How blood thinners work
Physicians prescribe anticoagulants to people with atrial fibrillationTrusted Source or who have clotting conditions to avoid thrombosis. They may also be given prophylactically for surgeries that are frequently accompanied by unwanted clottings, such as heart valve, knee, or hip surgery replacement.
“Current anticoagulants generally inhibit all the pathways of forming blood clots and ultimately can cause bleeding,” said Dr. Adi Iyer, who was not involved in the study.
The problem is, he explained, “That could include things like bleeding ulcers, bleeding in the stomach, bleeding in the bone and joints, or even after minor traumas or injuries, accelerated bruising anywhere from the skin and soft tissue to even within the brain.”
“When you’re on blood thinners, even minor cuts and injuries can have much more devastating effects, which can be difficult to control, said Dr. Iyer.
Dr. Iyer said the risk of bleeding in first-generation blood thinners was so high that patients’ blood levels had to be monitored nearly weekly.
Only in the past 20 years have novel direct anticoagulants, or NDCs, been available. Because they inhibit blood clotting at a steady pace, the risk of sudden extreme blood loss is less of a concern.“The real advance of the [new] study is they’ve identified potential molecules that work on what’s called the ‘contact pathway.’ And this is a pathway that prevents the formation of blood clots, yet the inhibition of which will not increase the risk of bleeding.”
— Dr. Iyer
Developing MPI 8 to target blood clots
“This is very, very interesting and exciting work,” said the study’s senior author Dr. Jay Kizhakkedathu.
“You know, for many years we have been doing this, but we finally were able to find a molecule which is a blood thinner, but which could help a lot of people,” Dr. Kizhakkedathu said.
The researchers focused on polyphosphate, one of a collection of molecules that are involved in blood clotting. It had been previously identified as a promising therapeutic target by one of the study’s co-authors, Dr. James Morrissey.
In a press release, Dr. Morrissey said the research team chose polyphosphate because it may be “a safer target to go after with an antithrombotic drug because it would just slow these clotting reactions down — even if we take out 100% of the action of the polyphosphate.”
Nonetheless, targeting a single molecule in the bloodstream is tricky.
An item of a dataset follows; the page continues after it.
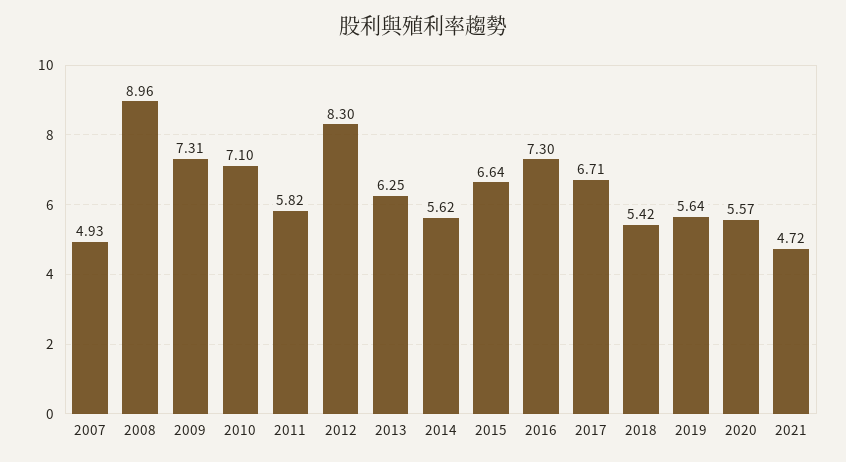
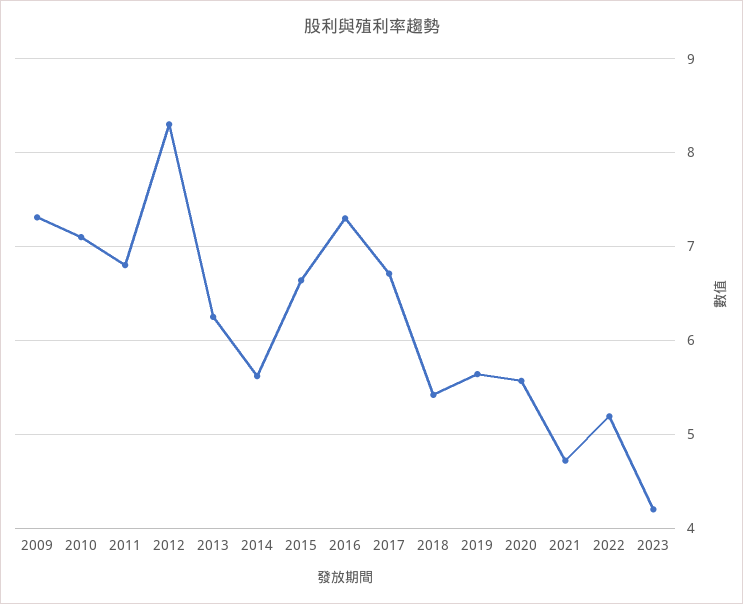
2007: 4.93 -> none
2008: 8.96 -> none
2011: 5.82 -> 6.8
2022: none -> 5.2
2023: none -> 4.2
Dr. Kizhakkedathu explained that electrically speaking, polyphosphate is a negatively charged molecule. It is polyanionic, meaning it contains multiple areas of negative charge. A molecule with a single negative charge, on the other hand, is anionic.
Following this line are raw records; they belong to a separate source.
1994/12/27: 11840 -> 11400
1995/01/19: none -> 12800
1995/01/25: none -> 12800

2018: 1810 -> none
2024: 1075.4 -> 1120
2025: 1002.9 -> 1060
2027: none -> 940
MPI 8 is an abbreviation for “Macromolecular Polyanion Inhibitor 8.”
“Ionic charges are everywhere in our body. Proteins are ionic, cell surfaces are ionic, and almost all surfaces in our body are polyanionic,” said Dr. Kizhakkedathu. “We need to have very selective agents that can bind to a very specific polyanion, polyphosphate.”
In the past, researchers attempted to target polyphosphate with cations, positively charged compounds, but there are so many negatively charged anions in the blood that they bound indiscriminately with many of them and were thus toxic.
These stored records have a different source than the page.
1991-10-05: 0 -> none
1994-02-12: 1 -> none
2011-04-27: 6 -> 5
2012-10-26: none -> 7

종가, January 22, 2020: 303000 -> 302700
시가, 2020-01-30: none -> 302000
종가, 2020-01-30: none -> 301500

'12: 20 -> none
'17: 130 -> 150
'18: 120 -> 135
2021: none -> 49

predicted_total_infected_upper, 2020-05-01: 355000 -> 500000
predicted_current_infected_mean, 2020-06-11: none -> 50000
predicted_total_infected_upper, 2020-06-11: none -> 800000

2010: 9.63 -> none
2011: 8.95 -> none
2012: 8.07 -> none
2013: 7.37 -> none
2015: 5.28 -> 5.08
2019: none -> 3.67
The researchers were able to identify a group of molecules, the MPIs, with “very special properties,” recalled Dr. Kizhakkedathu.
“Because [MPI 8] molecules have got a very low cationic density, or cationic charge, they circulate in the body with a very low charge,” passing harmlessly by other molecules, he explained.
“But when it finds its target, it increases the charge density. It binds very strongly [and selectively],” he added.
The researchers describe this property as “tunability.”
Breakthrough discovery may aid future research
So far, the authors of the study have tested MPI 8 on mice and found it effective at preventing blood clots without toxicity or an increase in the risk of bleeding.
UBC and the University of Michigan have applied for a patent for MPI 8, and hope to move next to trials with larger animals, and eventually humans.
“If it gets into the clinical trials and approved, this will a help a lot of people,” said Dr. Kizhakkedathu of the team’s breakthrough.